▸ HOW TO COMPLETE THIS TASK: Transcribe nothing except the lines below that run from the one with "total: 853.01 -> 647.15" to the one with "Bubs naturals butter", ends included, and do not copy any picture.

▸ GIVEN INFORMATION:
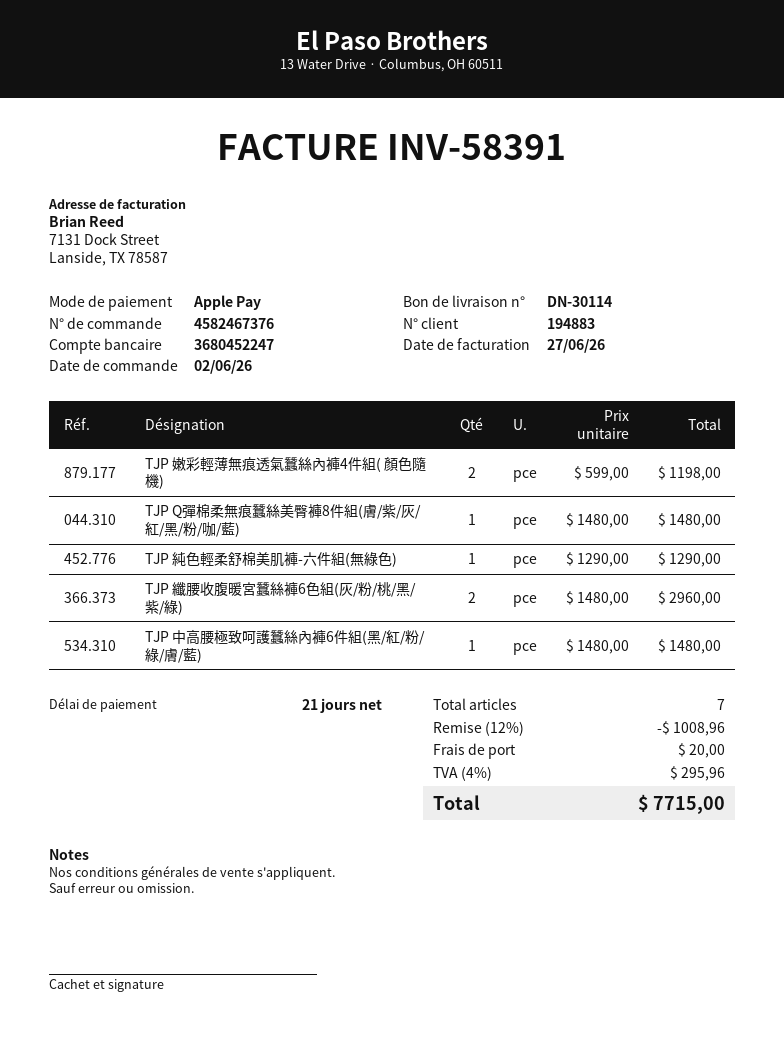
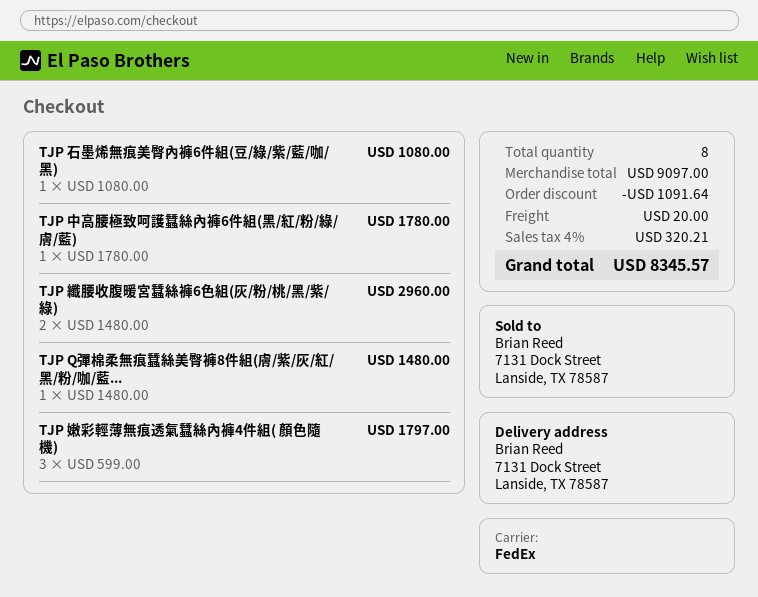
TJP 嫩彩輕薄無痕透氣蠶絲內褲4件組( 顏色隨機): 2 x 599.00 = 1198.00 -> 3 x 599.00 = 1797.00
TJP 純色輕柔舒棉美肌褲-六件組(無綠色): 1 x 1290.00 = 1290.00 -> none
TJP 中高腰極致呵護蠶絲內褲6件組(黑/紅/粉/綠/膚/藍): 1 x 1480.00 = 1480.00 -> 1 x 1780.00 = 1780.00
TJP 石墨烯無痕美臀內褲6件組(豆/綠/紫/藍/咖/黑): none -> 1 x 1080.00 = 1080.00
total quantity: 7 -> 8
discount: 1008.96 -> 1091.64
tax: 4% = 295.96 -> 4% = 320.21
total: 7715.00 -> 8345.57

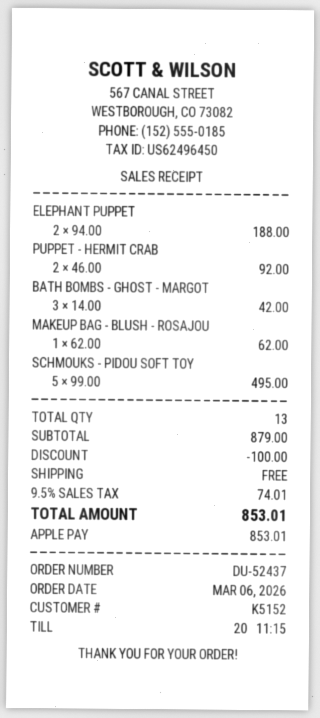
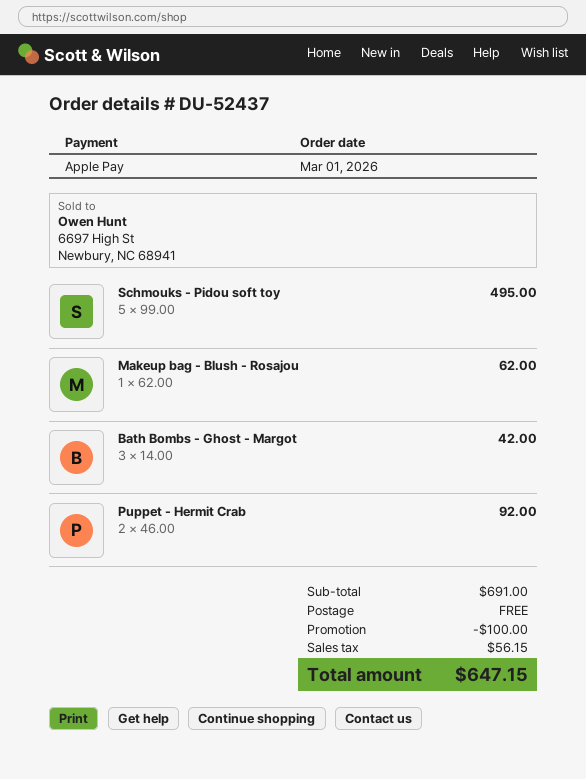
order date: 2026-03-06 -> 2026-03-01
ELEPHANT PUPPET: 2 x 94.00 = 188.00 -> none
subtotal: 879.00 -> 691.00
tax: 74.01 -> 56.15
total: 853.01 -> 647.15

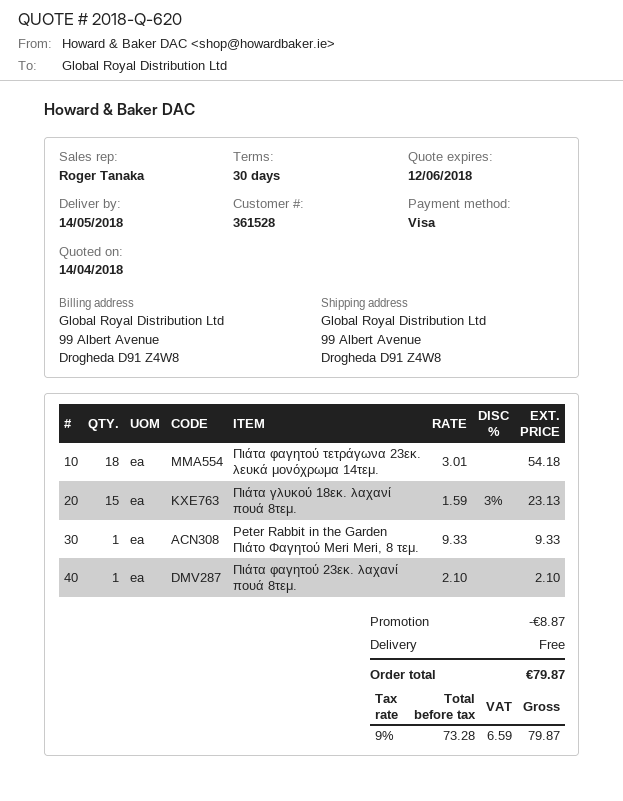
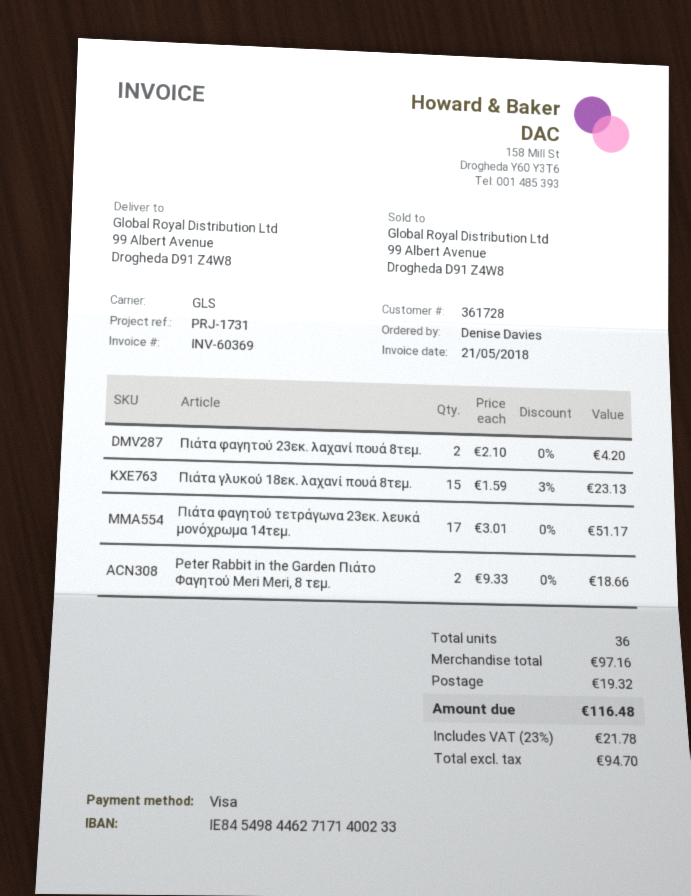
customer number: 361528 -> 361728
Πιάτα φαγητού τετράγωνα 23εκ. λευκά μονόχρωμα 14τεμ.: 18 x 3.01 = 54.18 -> 17 x 3.01 = 51.17
Peter Rabbit in the Garden Πιάτο Φαγητού Meri Meri, 8 τεμ.: 1 x 9.33 = 9.33 -> 2 x 9.33 = 18.66
Πιάτα φαγητού 23εκ. λαχανί πουά 8τεμ.: 1 x 2.10 = 2.10 -> 2 x 2.10 = 4.20
discount: 8.87 -> none
shipping: 0.00 -> 19.32
net: 73.28 -> 94.70
tax: 9% = 6.59 -> 23% = 21.78
total: 79.87 -> 116.48

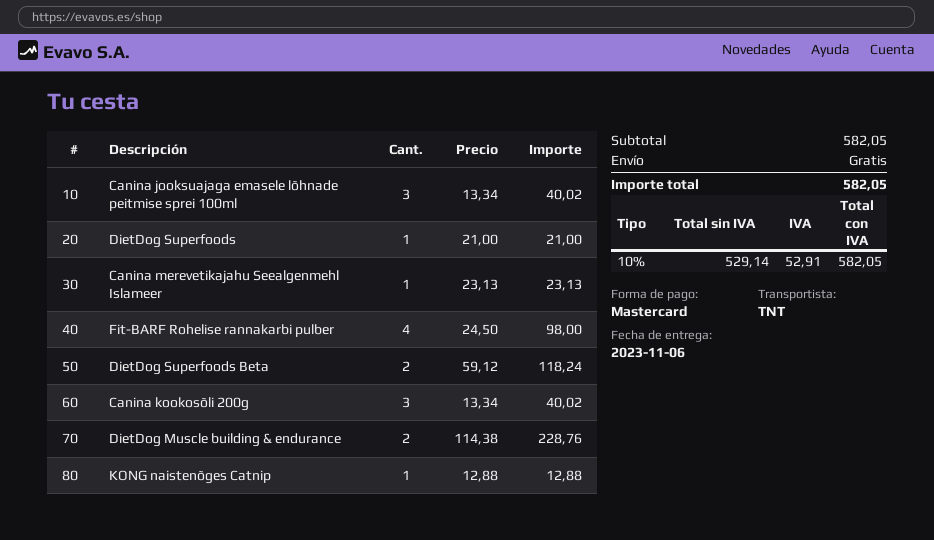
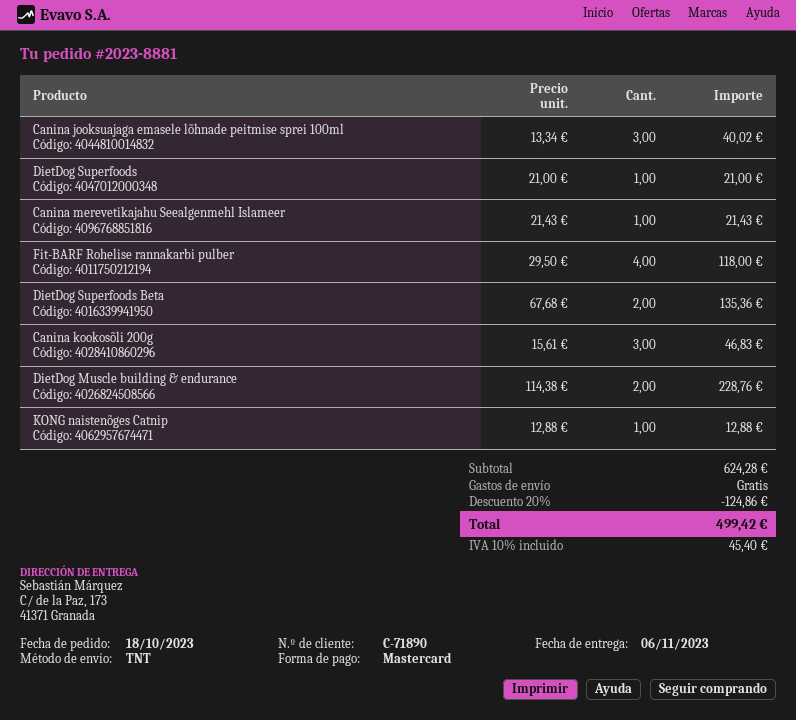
Canina merevetikajahu Seealgenmehl Islameer: 1 x 23.13 = 23.13 -> 1 x 21.43 = 21.43
Fit-BARF Rohelise rannakarbi pulber: 4 x 24.50 = 98.00 -> 4 x 29.50 = 118.00
DietDog Superfoods Beta: 2 x 59.12 = 118.24 -> 2 x 67.68 = 135.36
Canina kookosõli 200g: 3 x 13.34 = 40.02 -> 3 x 15.61 = 46.83
subtotal: 582.05 -> 624.28
discount: none -> 20% = 124.86
tax: 10% = 52.91 -> 10% = 45.40
total: 582.05 -> 499.42

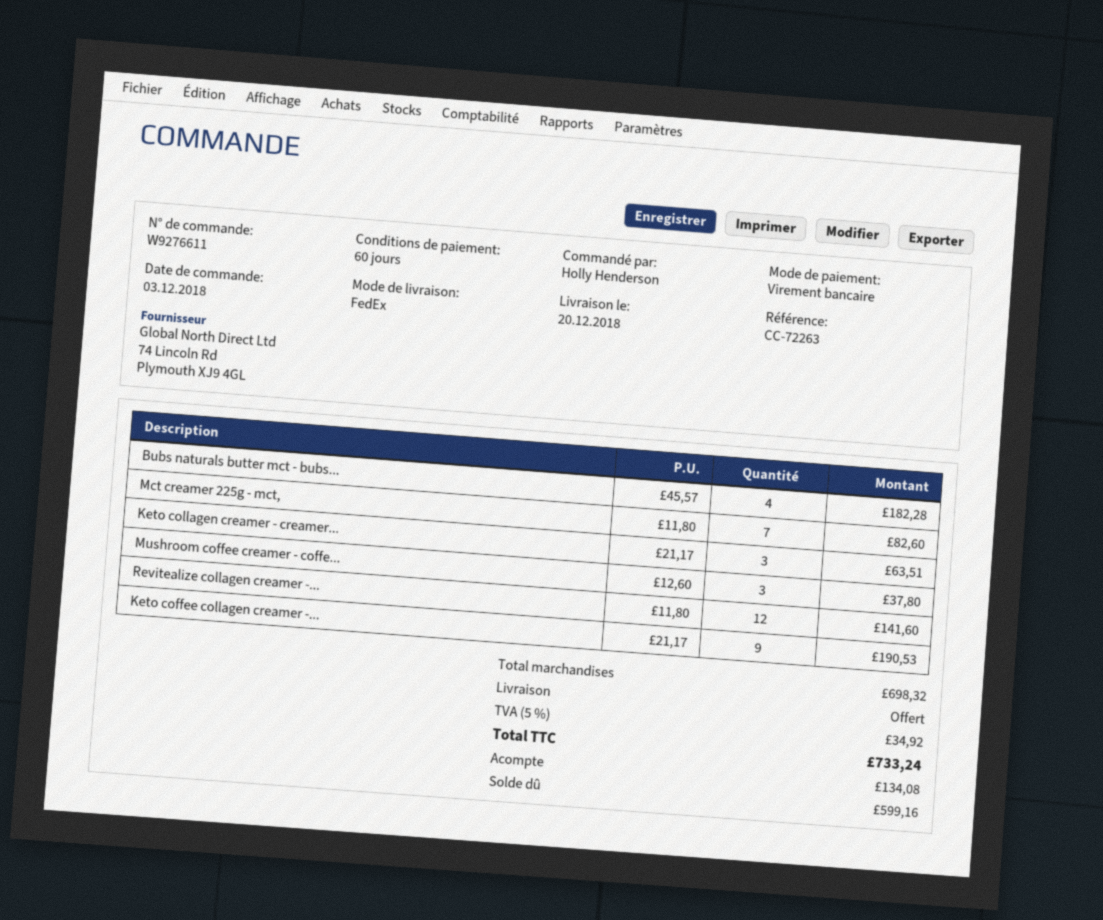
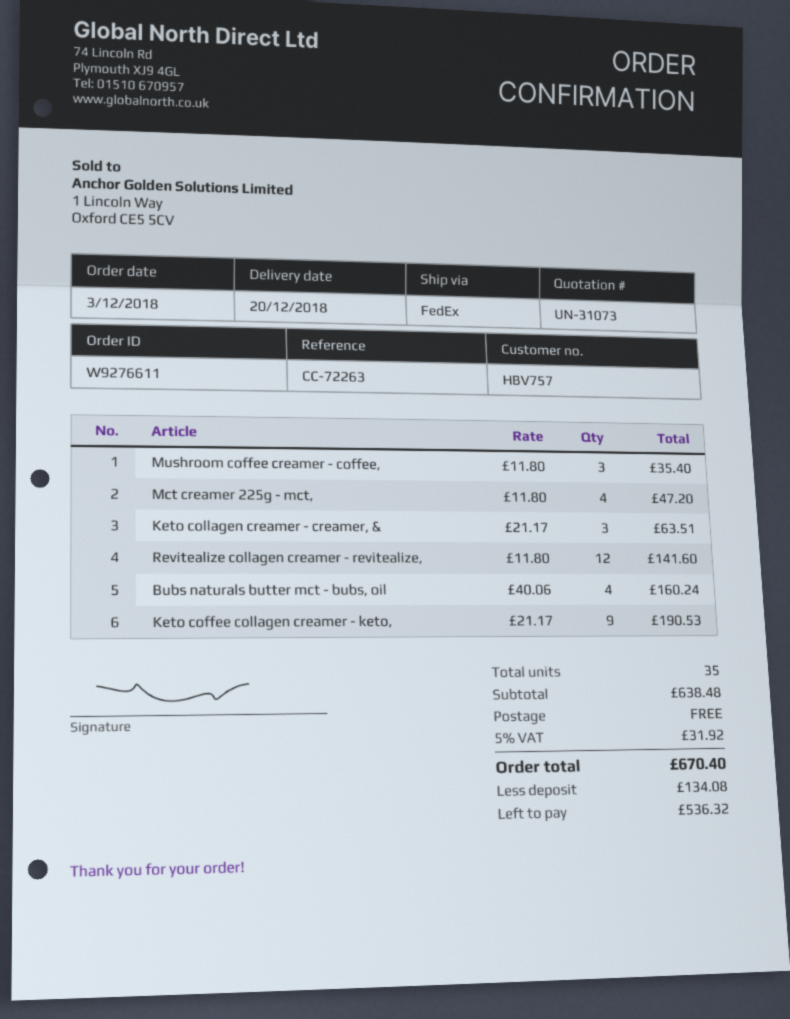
Bubs naturals butter mct - bubs...: 4 x 45.57 = 182.28 -> 4 x 40.06 = 160.24
Mct creamer 225g - mct,: 7 x 11.80 = 82.60 -> 4 x 11.80 = 47.20
Mushroom coffee creamer - coffe...: 3 x 12.60 = 37.80 -> 3 x 11.80 = 35.40
subtotal: 698.32 -> 638.48
tax: 5% = 34.92 -> 5% = 31.92
total: 733.24 -> 670.40
balance: 599.16 -> 536.32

▸ SOLVED EXERCISE:
total: 853.01 -> 647.15

customer number: 361528 -> 361728
Πιάτα φαγητού τετράγωνα 23εκ. λευκά μονόχρωμα 14τεμ.: 18 x 3.01 = 54.18 -> 17 x 3.01 = 51.17
Peter Rabbit in the Garden Πιάτο Φαγητού Meri Meri, 8 τεμ.: 1 x 9.33 = 9.33 -> 2 x 9.33 = 18.66
Πιάτα φαγητού 23εκ. λαχανί πουά 8τεμ.: 1 x 2.10 = 2.10 -> 2 x 2.10 = 4.20
discount: 8.87 -> none
shipping: 0.00 -> 19.32
net: 73.28 -> 94.70
tax: 9% = 6.59 -> 23% = 21.78
total: 79.87 -> 116.48

Canina merevetikajahu Seealgenmehl Islameer: 1 x 23.13 = 23.13 -> 1 x 21.43 = 21.43
Fit-BARF Rohelise rannakarbi pulber: 4 x 24.50 = 98.00 -> 4 x 29.50 = 118.00
DietDog Superfoods Beta: 2 x 59.12 = 118.24 -> 2 x 67.68 = 135.36
Canina kookosõli 200g: 3 x 13.34 = 40.02 -> 3 x 15.61 = 46.83
subtotal: 582.05 -> 624.28
discount: none -> 20% = 124.86
tax: 10% = 52.91 -> 10% = 45.40
total: 582.05 -> 499.42

Bubs naturals butter mct - bubs...: 4 x 45.57 = 182.28 -> 4 x 40.06 = 160.24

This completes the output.